Besides team building and professional development, Ramachandran looks forward to the retreats as a chance to discuss the direction the lab’s going and plan the year ahead. “It helps solidify the themes that we’re focusing on,” she says.
Shahamatdar says she respects how openly Ramachandran shares her vision and takes feedback. “She fosters a very collaborative environment,” she says. “We’re expected to come in every day, and that’s not so that we sit there so that she can just see us do work, but it’s so that … we can interact with each other and we can interact with her.”

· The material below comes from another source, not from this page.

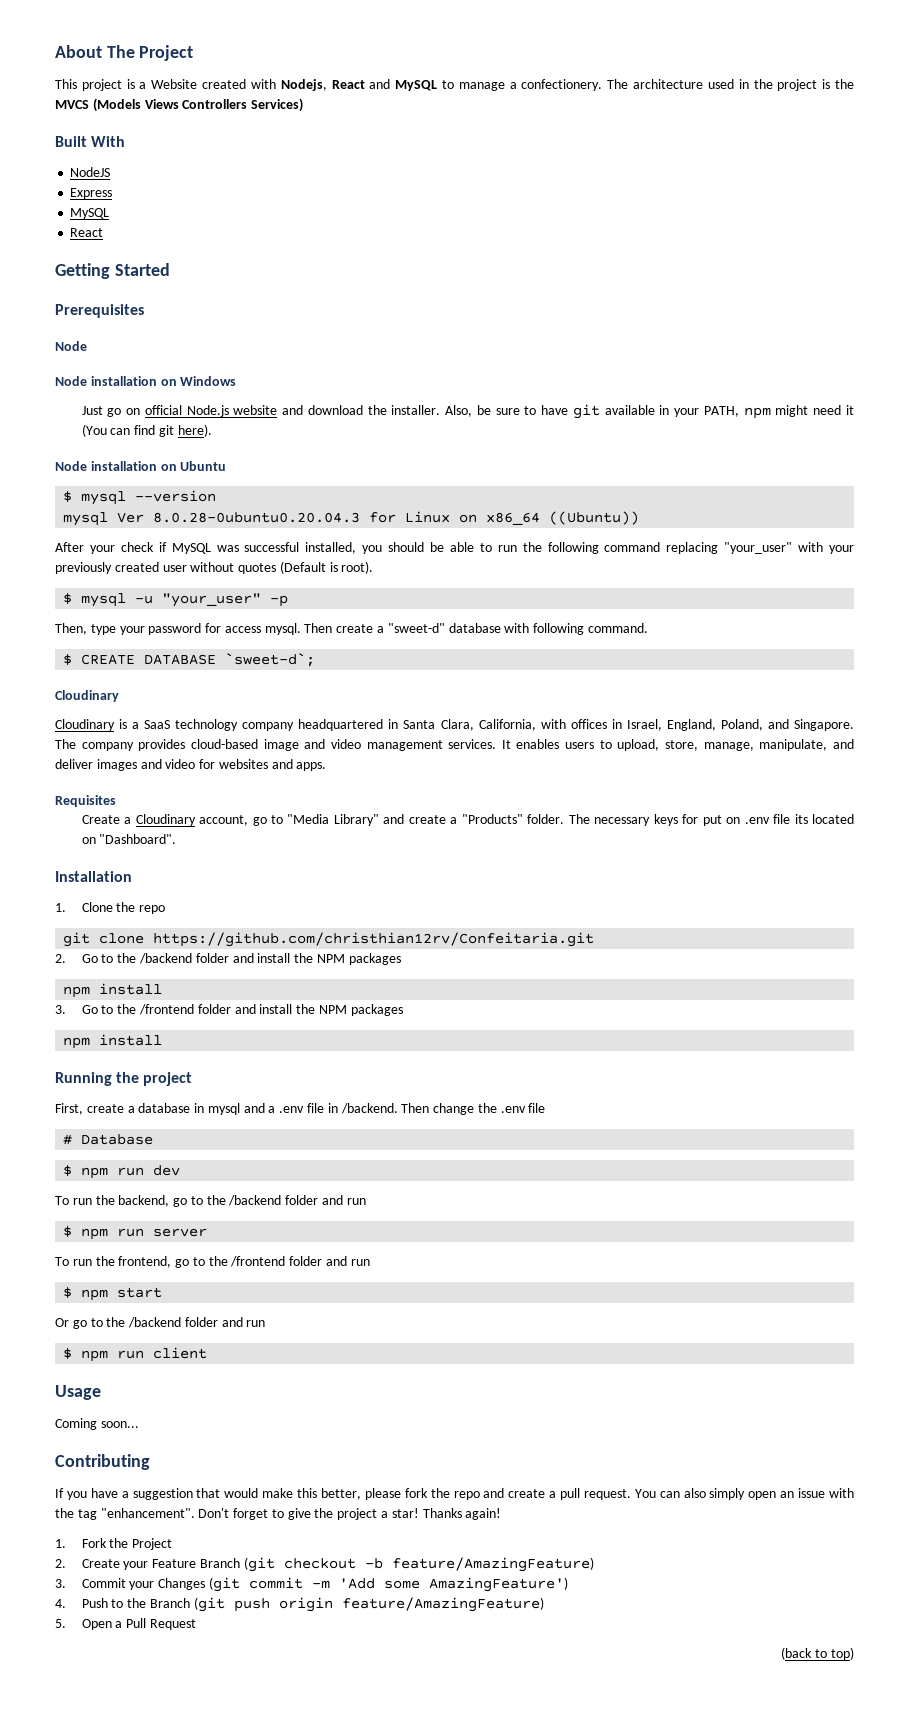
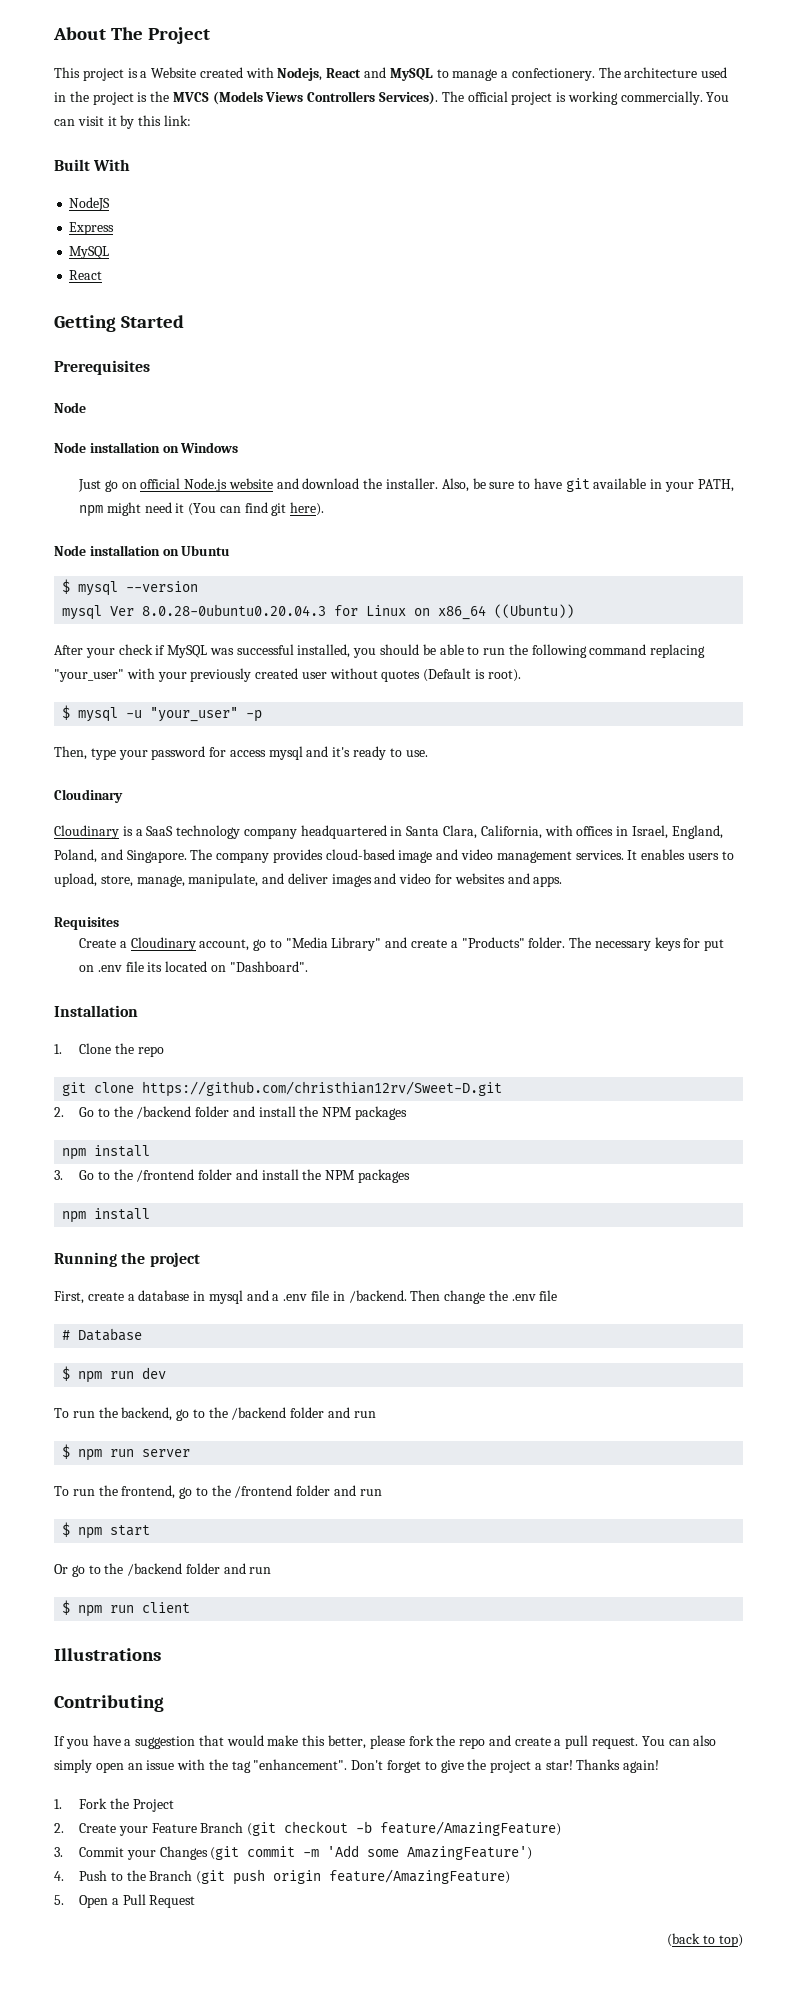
[251,98,304,112] Services) -> [379,91,730,105] [54,115,191,129] Services). The official project is working commercially. You can visit it by this link:
[264,623,648,635] [63,653,316,667] mysql. Then create a "sweet-d" database with following command. // $ CREATE DATABASE `sweet-d`; -> [268,746,428,760] mysql and it's ready to use.
[153,932,595,947] https://github.com/christhian12rv/Confeitaria.git -> [142,1081,503,1097] https://github.com/christhian12rv/Sweet-D.git
[55,1385,101,1400] [55,1418,139,1430] Usage // Coming soon... -> [54,1648,161,1661] Illustrations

Feldman, whose inclusive, cooperative lab culture is a model for Ramachandran’s, says ever since his mentee was in high school, she was “always upbeat, always easy to interact with other people, generous with her time.” It’s been a “treat,” he says, to watch her become a consummate scientist, wife, and mother. “I don’t think I’ve ever met anybody who is as personally accomplished in every dimension of life,” he says.
And now she’s paying that forward, to the next generation of scientists. “I hope that one day I could follow in Sohini’s footsteps,” Shahamatdar says. If she someday has her own lab, she says, “I would definitely think back on what the lab culture was here, and the types of things that Sohini did, and try to emulate that.”